**TASK OBJECTIVE:** After locating the line that contains "- Here are some" in the listing below, write out that line and every following line exactly, with no other output.

**INPUT RECORDS:**
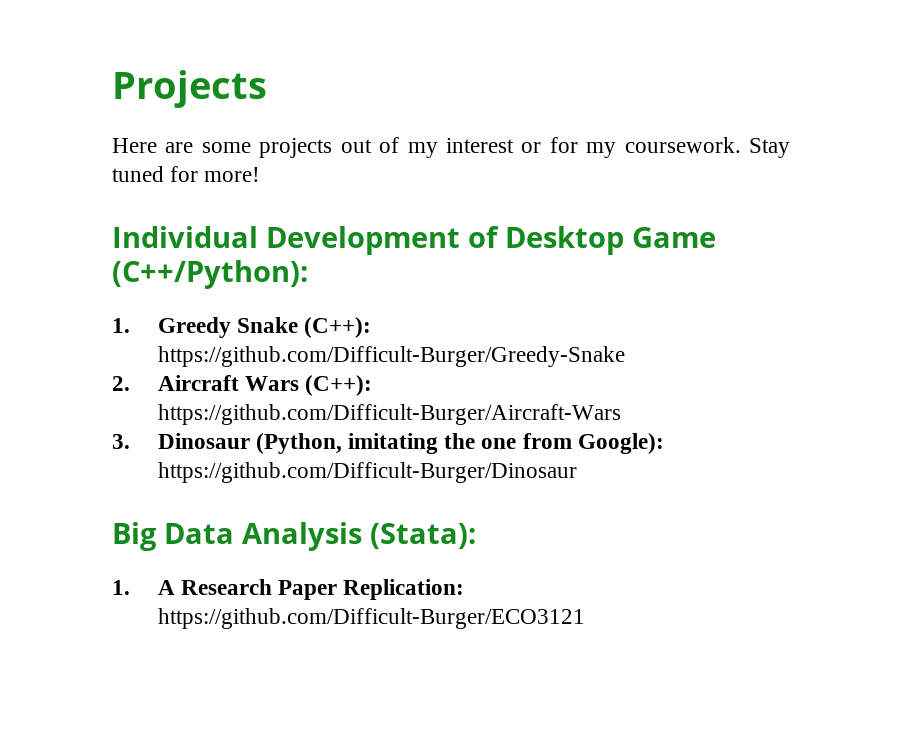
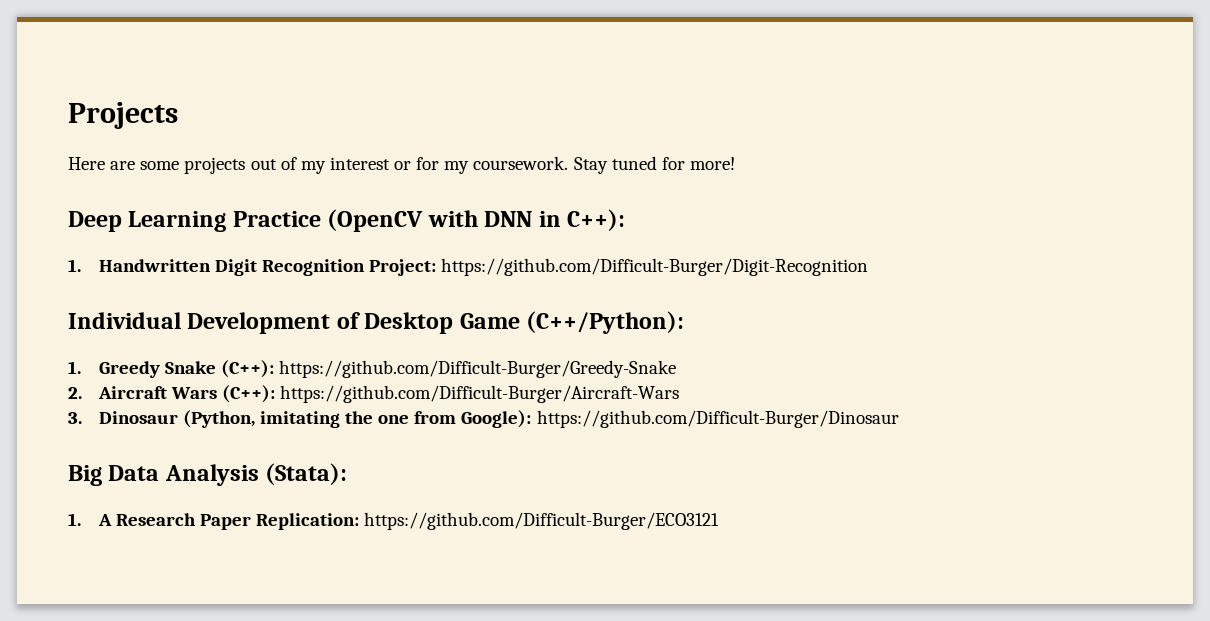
+ Deep Learning Practice (OpenCV with DNN in C++):
+ 1. Handwritten Digit Recognition Project: https://github.com/Difficult-Burger/Digit-Recognition

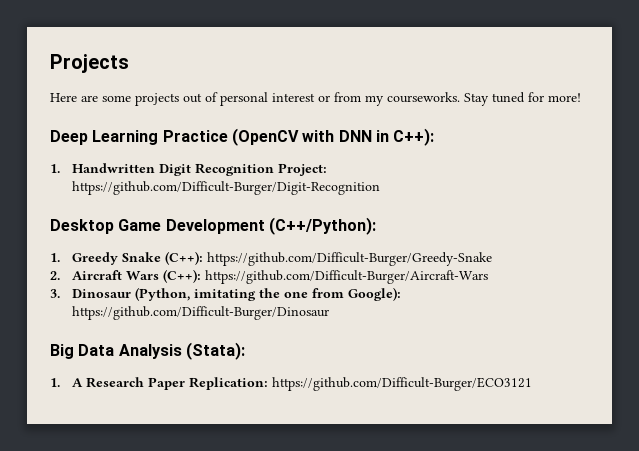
- Here are some projects out of my interest or for my coursework.
+ Here are some projects out of personal interest or from my courseworks.
- Individual Development of Desktop Game (C++/Python):
+ Desktop Game Development (C++/Python):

**SOLVED EXERCISE:**
- Here are some projects out of my interest or for my coursework.
+ Here are some projects out of personal interest or from my courseworks.
- Individual Development of Desktop Game (C++/Python):
+ Desktop Game Development (C++/Python):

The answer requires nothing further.